You want something special, then buy a condo or home and decorate it the way you want to. Try knocking down a wall in your rental and you’ll get evicted.
“It’s one boiler plate apartment versus another,” Ford notes.
So what happened? Rents soared and developers got greedy and a bit stupid as well, buying into the idea that there are legions of flush and footloose millennials just dying to blow thousands upon thousands a month for a tiny room or two, and, if you are lucky, some sort of view.
Rents shot up too fast and outran the market, with the average, Boston-area rent for a two bedroom shooting up more than 11 percent last summer and fall to just under $2,500, RentJungle reports.
No matter that the unemployment rate for those in their twenties and early thirties are heartbreakingly high, with the fortunate few that have top-paying jobs also likely to be stuck with killer student debt.
(Of course, it’s also very expensive to build anything in Boston, with one of the most extensive and costly city permitting regimes in the country.)
And you’ll have to search high and low to find any subsidized affordable units in some of these new, high-priced apartment buildings. Despite lots of hot air from City Hall during the Menino years about luxury projects being required to include a small contingent of homes for those of more modest means, the Kensington managed to evade that requirement by pledging $7 million towards a yet to be built affordable housing project in Chinatown.

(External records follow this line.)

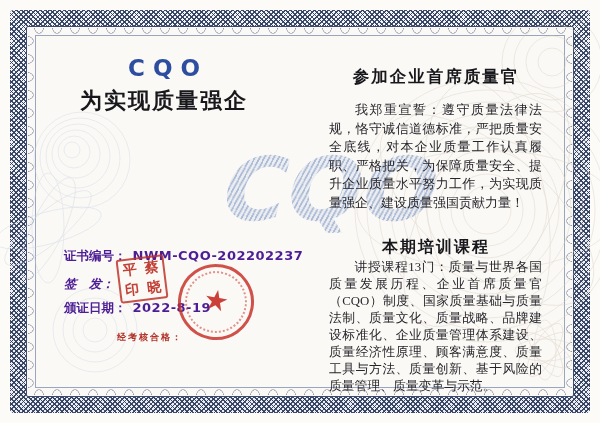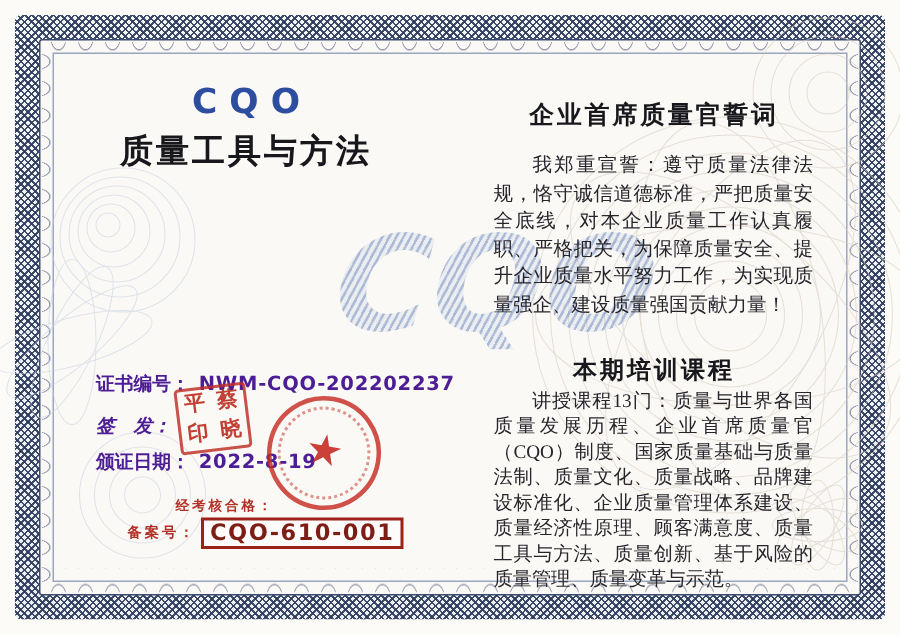"企业首席质量官誓词" div.z { text: 企业首席质量官誓词 -> 参加企业首席质量官 }
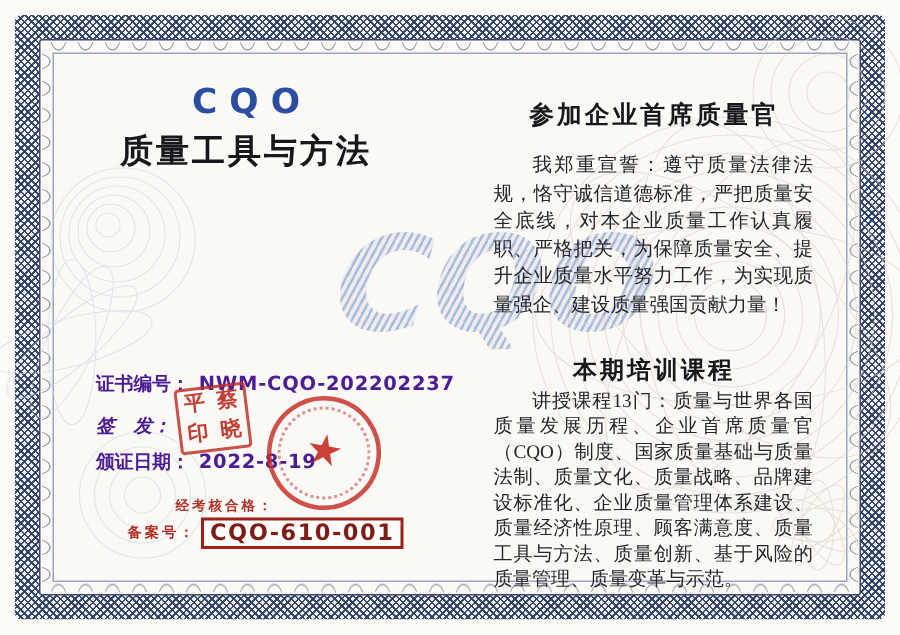"质量工具与方法" div.z { text: 质量工具与方法 -> 为实现质量强企 }
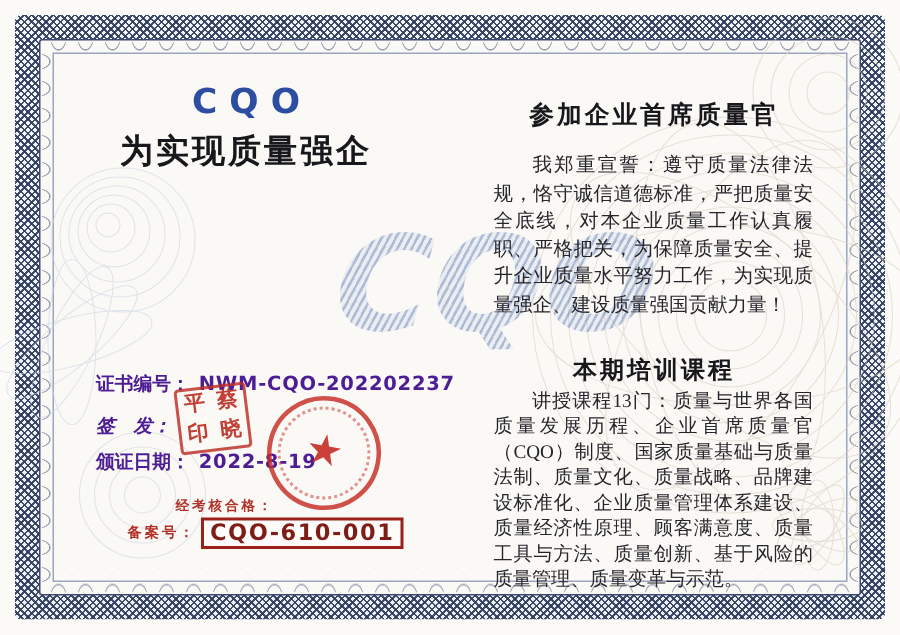"备案号：" div.z { html: <div> <span>备案号：</span> <span>CQO-610-001</span> </div> -> none }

Sadly, it’s a familiar story around Boston, compounding the problems created by the new wave of overpriced apartment towers.
Now, unless they can start converting some of these apartments into condos, which are actually in demand, it’s going to be bumpy few years for some of these apartment builders.
Ford, who specializes in high-end rentals and condos on Beacon Hill and the Back Bay, among other neighborhoods, is already seeing the shift.
There are just 11 condos for sale on Beacon Hill compared to about 30 apartments, according to Ford. And when the price starts getting above a couple grand, they are more likely than not to sit a while.
“They are building these high-rises that are just sitting there,” Ford said. “I wouldn’t call it a renters’ market, but you do have room to negotiate.”